= What this task involves =
Where a line of the records contains the word "label", show that line.

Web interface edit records
☆ ☆ ☆ ☆ ☆

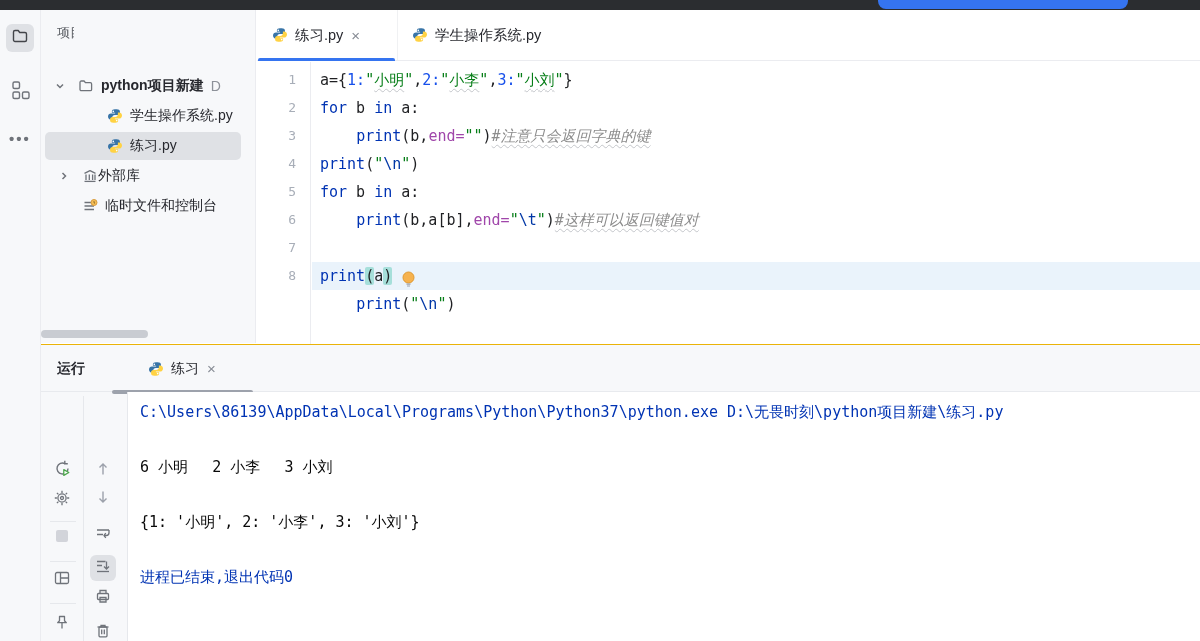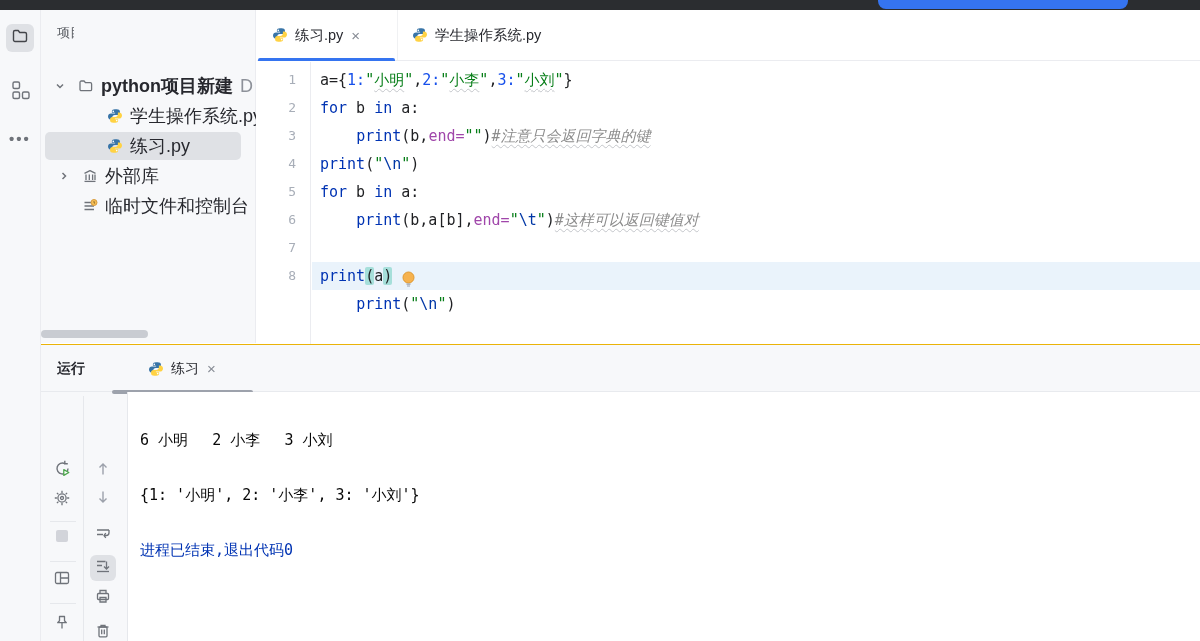--- a/index.html
+++ b/index.html
@@ -17,21 +17,21 @@
 
   
   #left-strip{position:absolute;left:0;top:10px;width:41px;height:631px;background:#f7f8fa;border-right:1px solid #ebecf0;}
   .strip-btn{position:absolute;left:6px;width:28px;height:28px;border-radius:6px;display:flex;align-items:center;justify-content:center;}
   .strip-btn.active{background:#dfe1e5;}
   #more-dots{position:absolute;left:9px;top:120px;color:#6F737A;font-size:15px;letter-spacing:2px;font-weight:bold;}
 
   
   #project-panel{position:absolute;left:41px;top:10px;width:215px;height:333px;background:#f7f8fa;border-right:1px solid #ebecf0;}
   #project-header{position:absolute;left:16px;top:14px;width:17px;height:18px;overflow:hidden;font-size:13px;color:#5a5d63;white-space:nowrap;}
-  .tree-row{position:absolute;left:0;width:215px;height:28px;display:flex;align-items:center;font-size:18px;white-space:nowrap;overflow:hidden;}
+  .tree-row{position:absolute;left:0;width:215px;height:28px;display:flex;align-items:center;font-size:14px;white-space:nowrap;overflow:hidden;}
   .tree-row .sel-bg{position:absolute;left:4px;top:0;width:196px;height:28px;background:#dfe1e5;border-radius:5px;}
   .tree-row>*{position:relative;}
   .tree-label{color:#27282e;}
   .tree-suffix{color:#8d9199;margin-left:7px;}
   .chev{display:inline-flex;width:10px;justify-content:center;}
   .ticon{display:inline-flex;width:16px;height:16px;}
 
   
   #editor-tabs{position:absolute;left:257px;top:10px;width:943px;height:51px;background:#fff;border-bottom:1px solid #ebecf0;}
   .etab{position:absolute;top:0;height:50px;display:flex;align-items:center;gap:7px;padding:0 14px;font-size:14.5px;color:#27282e;}
@@ -153,21 +153,21 @@
           <path d="M3.5 2 6.5 5 3.5 8"></path>
         </svg>
     </span>
     <span class="ticon" style="margin-left:13px;">
       <svg width="16" height="16" viewBox="0 0 16 16" fill="none" stroke="#6F737A" stroke-width="1.3">
         <path d="M2.5 5.4 8 2.6l5.5 2.8" stroke-linejoin="round"></path>
         <path d="M4 6.5v5.5M7.3 6.5v5.5M10.6 6.5v5.5M13 6.5v5.5"></path>
         <path d="M2.5 13.4h11"></path>
       </svg>
     </span>
-    <span class="tree-label" style="margin-left:7px;">外部库</span>
+    <span class="tree-label" style="">外部库</span>
   </div>
 
   <div class="tree-row" style="top:182px;">
     <span class="ticon" style="margin-left:41px;">
       <svg width="16" height="16" viewBox="0 0 16 16" fill="none">
         <path d="M2.5 4.5h7M2.5 8h9.5M2.5 11.5h9.5" stroke="#6F737A" stroke-width="1.3"></path>
         <circle cx="12" cy="4.5" r="3" fill="#F5BE56" stroke="#D89B3D" stroke-width="1"></circle>
         <path d="M12 3.2v1.5l1 .6" stroke="#7a5a1e" stroke-width=".9"></path>
       </svg>
     </span>
@@ -350,20 +350,21 @@
           <rect x="5" y="5" width="8" height="9.8" rx="1"></rect>
           <path d="M7.7 7.5v4.8M10.3 7.5v4.8"></path>
         </svg>
       </span>
     </div>
   </div>
   <div id="console-sep"></div>
 
   <div id="console-area">
     <div id="console-lines">
+      <div class="console-line info">C:\Users\86139\AppData\Local\Programs\Python\Python37\python.exe D:\无畏时刻\python项目新建\练习.py</div>
       <div class="console-line"></div>
       <div class="console-line">6 小明	2 小李	3 小刘</div>
       <div class="console-line"></div>
       <div class="console-line">{1: '小明', 2: '小李', 3: '小刘'}</div>
       <div class="console-line"></div>
       <div class="console-line info">进程已结束,退出代码0</div>
     </div>
   </div>
 </div>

☆ ☆ ☆ ☆ ☆

= Your solution =
   .tree-label{color:#27282e;}
-    <span class="tree-label" style="margin-left:7px;">外部库</span>
+    <span class="tree-label" style="">外部库</span>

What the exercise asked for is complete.